The problem: Please output exactly the part of the records below that opens with the line containing "- Відправка з 23 серпня 2026" and closes with the line containing "Залишилось 34 дні", both lines included, and nothing else.

Data provided:
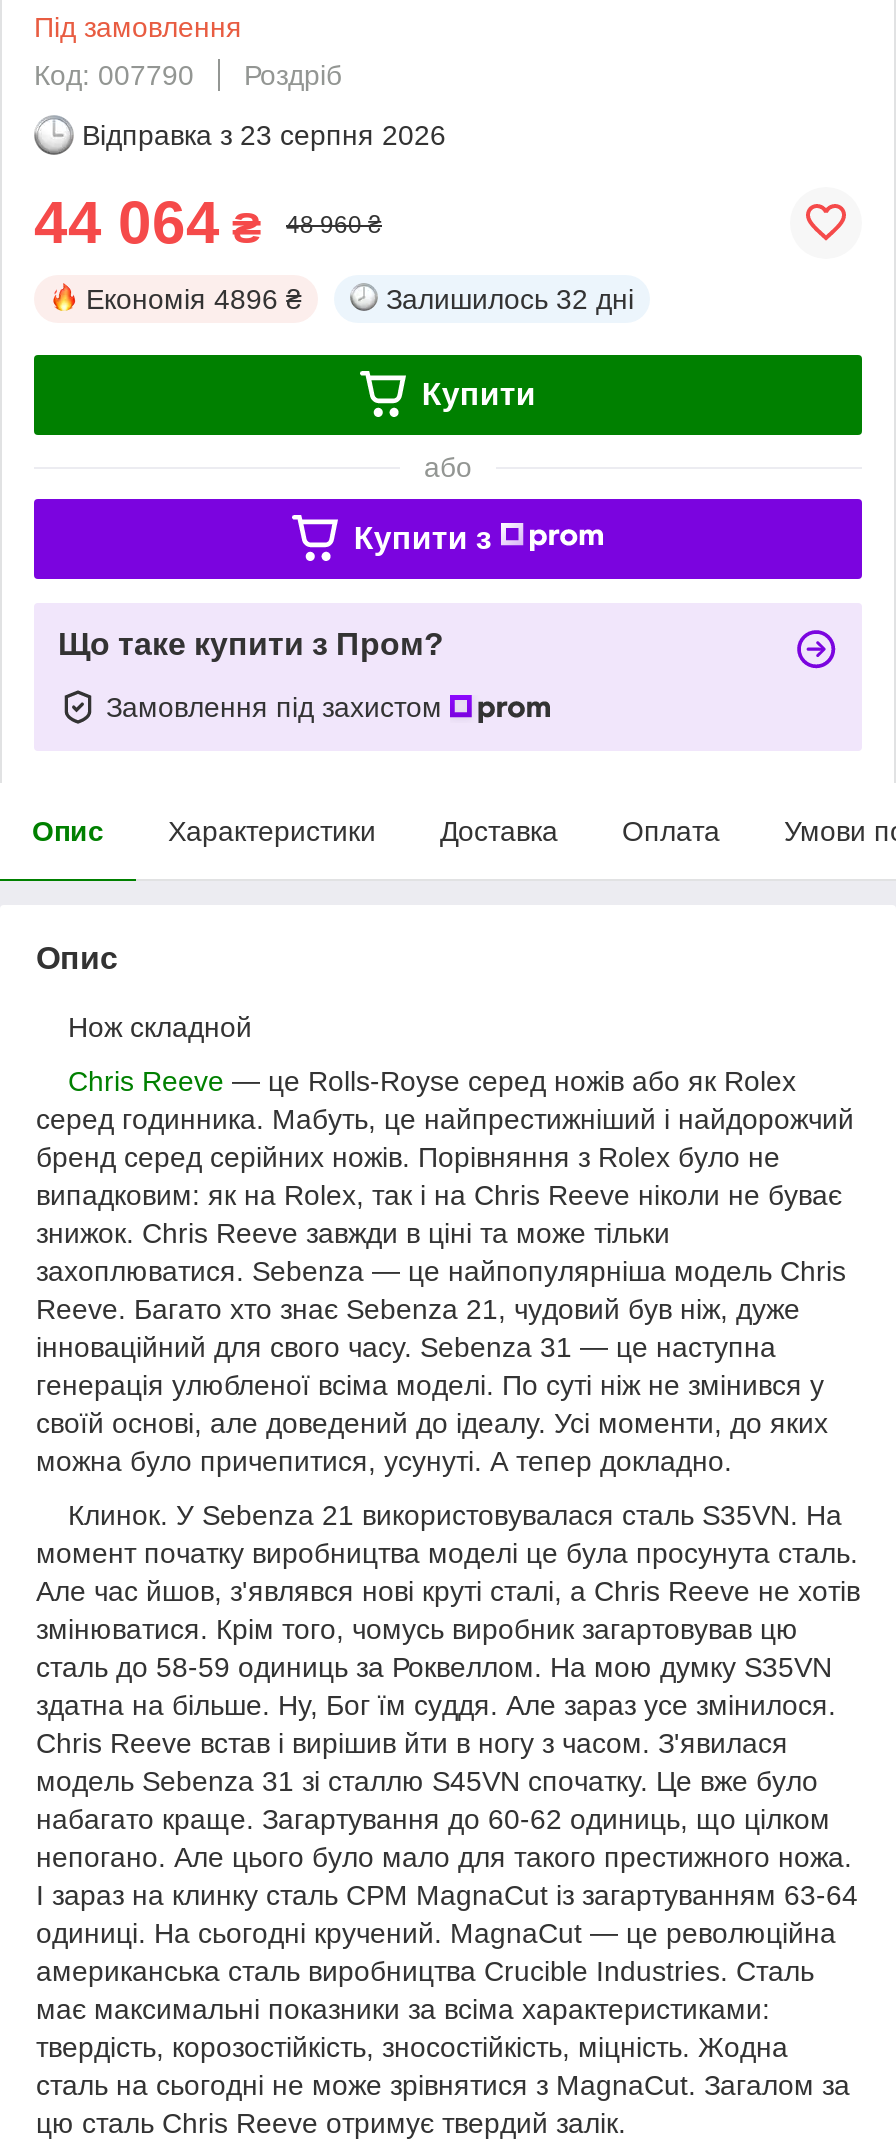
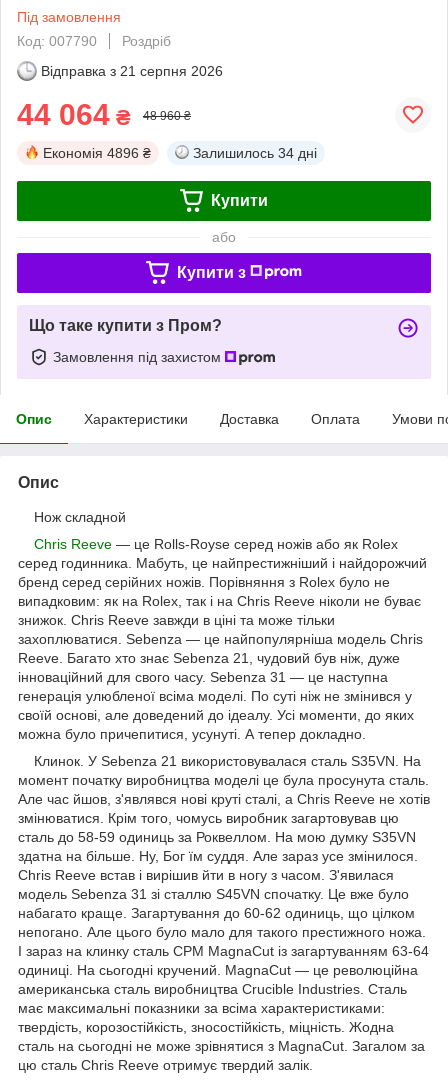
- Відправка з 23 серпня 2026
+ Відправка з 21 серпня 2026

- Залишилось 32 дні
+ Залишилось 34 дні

--

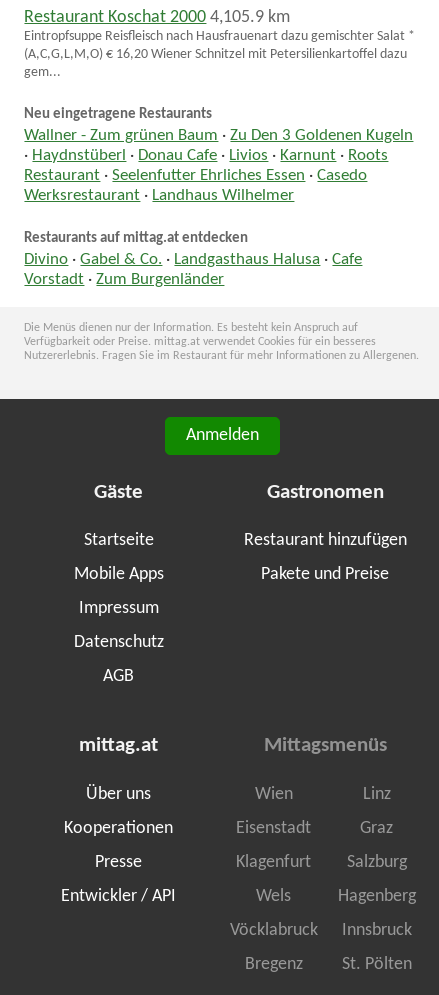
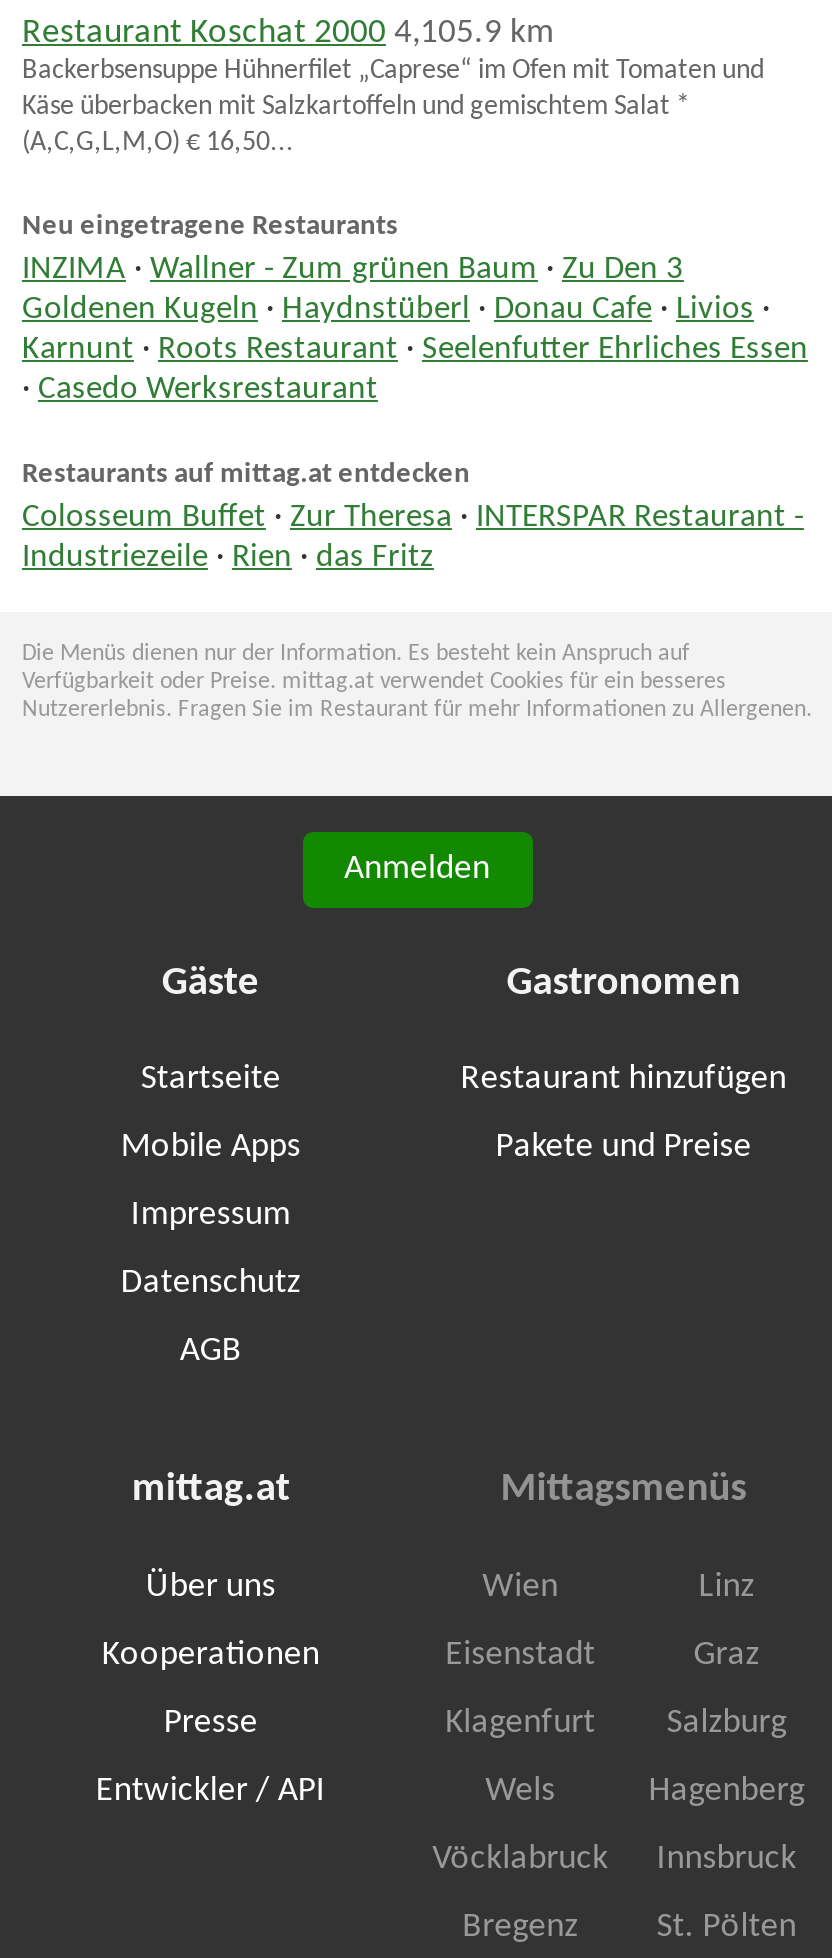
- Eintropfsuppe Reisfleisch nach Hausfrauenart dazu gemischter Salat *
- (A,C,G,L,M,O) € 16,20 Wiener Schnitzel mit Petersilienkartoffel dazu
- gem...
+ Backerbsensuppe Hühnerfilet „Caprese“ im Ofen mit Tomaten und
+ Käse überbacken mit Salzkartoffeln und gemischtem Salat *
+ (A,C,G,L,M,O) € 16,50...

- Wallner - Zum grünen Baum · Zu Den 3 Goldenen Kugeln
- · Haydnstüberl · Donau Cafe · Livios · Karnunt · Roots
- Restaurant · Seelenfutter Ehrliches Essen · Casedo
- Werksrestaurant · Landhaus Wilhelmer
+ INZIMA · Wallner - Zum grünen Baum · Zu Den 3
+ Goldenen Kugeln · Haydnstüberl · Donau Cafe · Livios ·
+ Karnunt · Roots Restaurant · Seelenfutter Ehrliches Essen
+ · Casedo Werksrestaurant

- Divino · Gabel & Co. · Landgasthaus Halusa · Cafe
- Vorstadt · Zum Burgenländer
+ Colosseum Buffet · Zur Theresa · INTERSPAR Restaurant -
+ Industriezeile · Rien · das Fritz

--

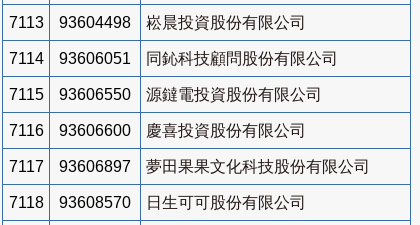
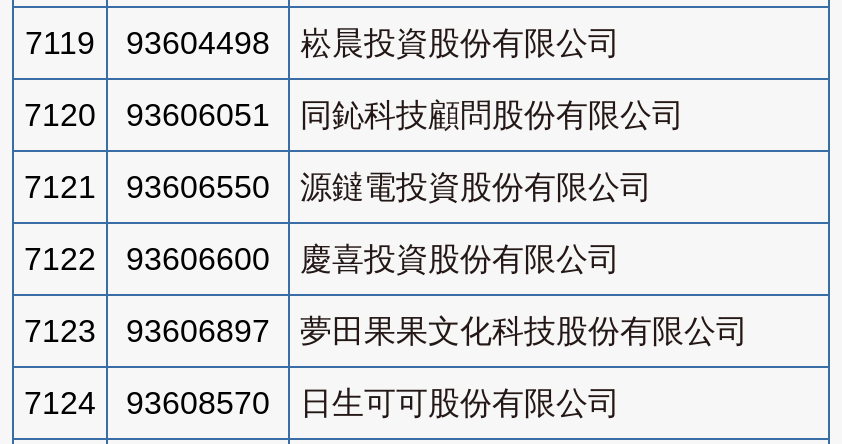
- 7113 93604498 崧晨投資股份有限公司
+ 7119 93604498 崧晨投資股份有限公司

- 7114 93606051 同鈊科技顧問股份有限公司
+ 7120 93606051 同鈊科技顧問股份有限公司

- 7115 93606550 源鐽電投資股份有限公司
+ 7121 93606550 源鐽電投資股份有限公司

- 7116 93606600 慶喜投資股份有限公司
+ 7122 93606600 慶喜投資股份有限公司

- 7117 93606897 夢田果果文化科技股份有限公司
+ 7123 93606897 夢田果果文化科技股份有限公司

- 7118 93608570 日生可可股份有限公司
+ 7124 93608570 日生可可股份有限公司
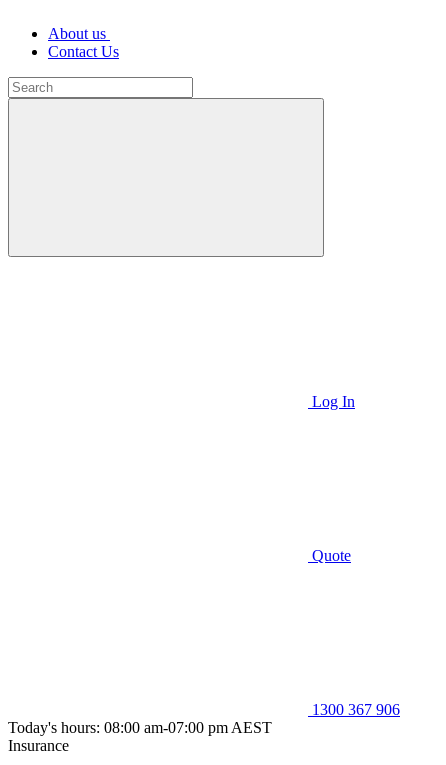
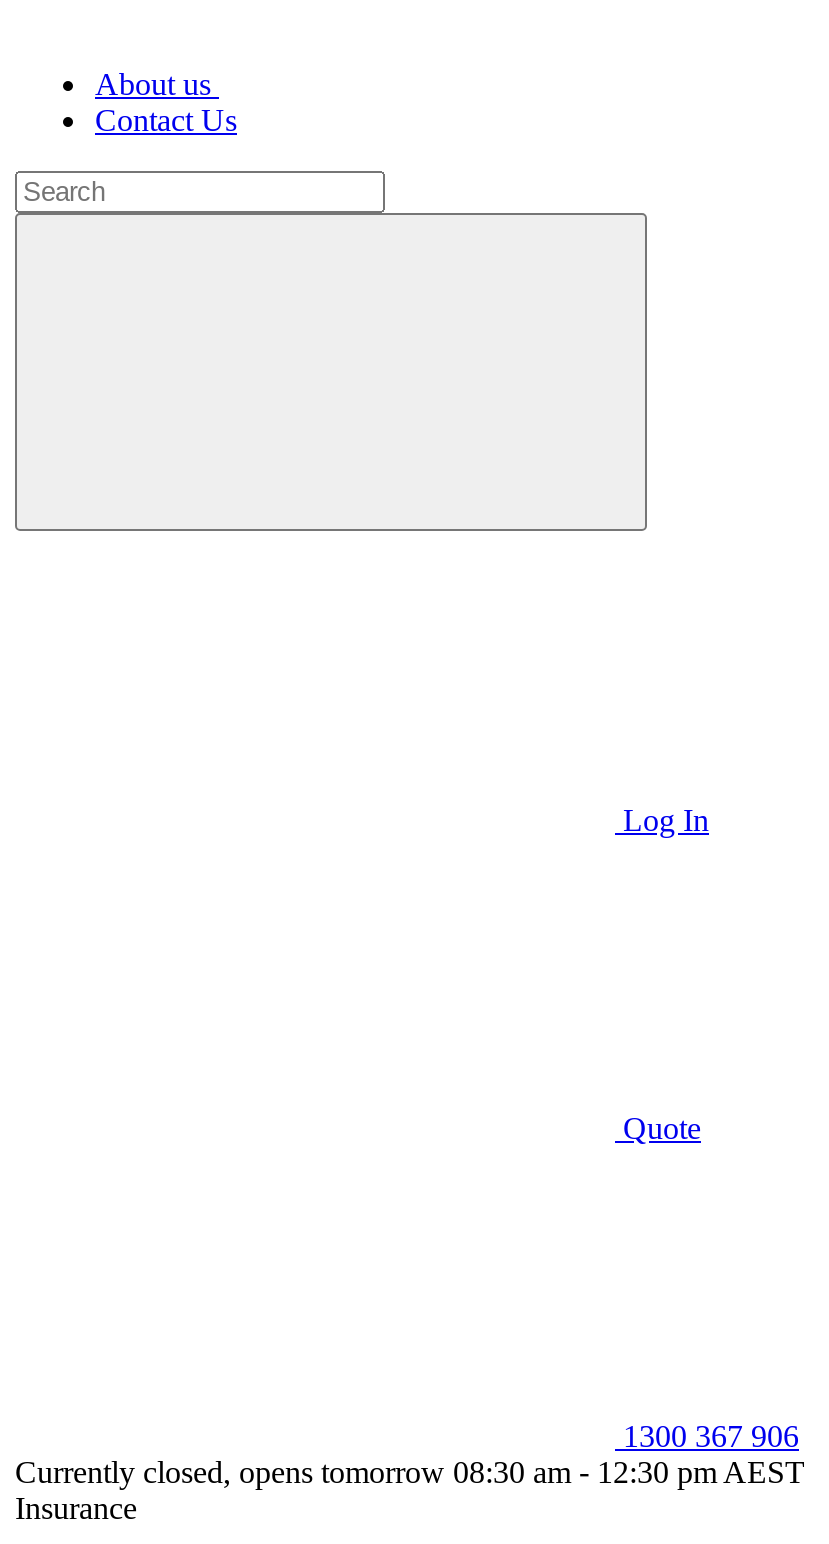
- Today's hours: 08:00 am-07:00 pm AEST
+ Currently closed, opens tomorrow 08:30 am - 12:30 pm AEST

Result:
- Відправка з 23 серпня 2026
+ Відправка з 21 серпня 2026

- Залишилось 32 дні
+ Залишилось 34 дні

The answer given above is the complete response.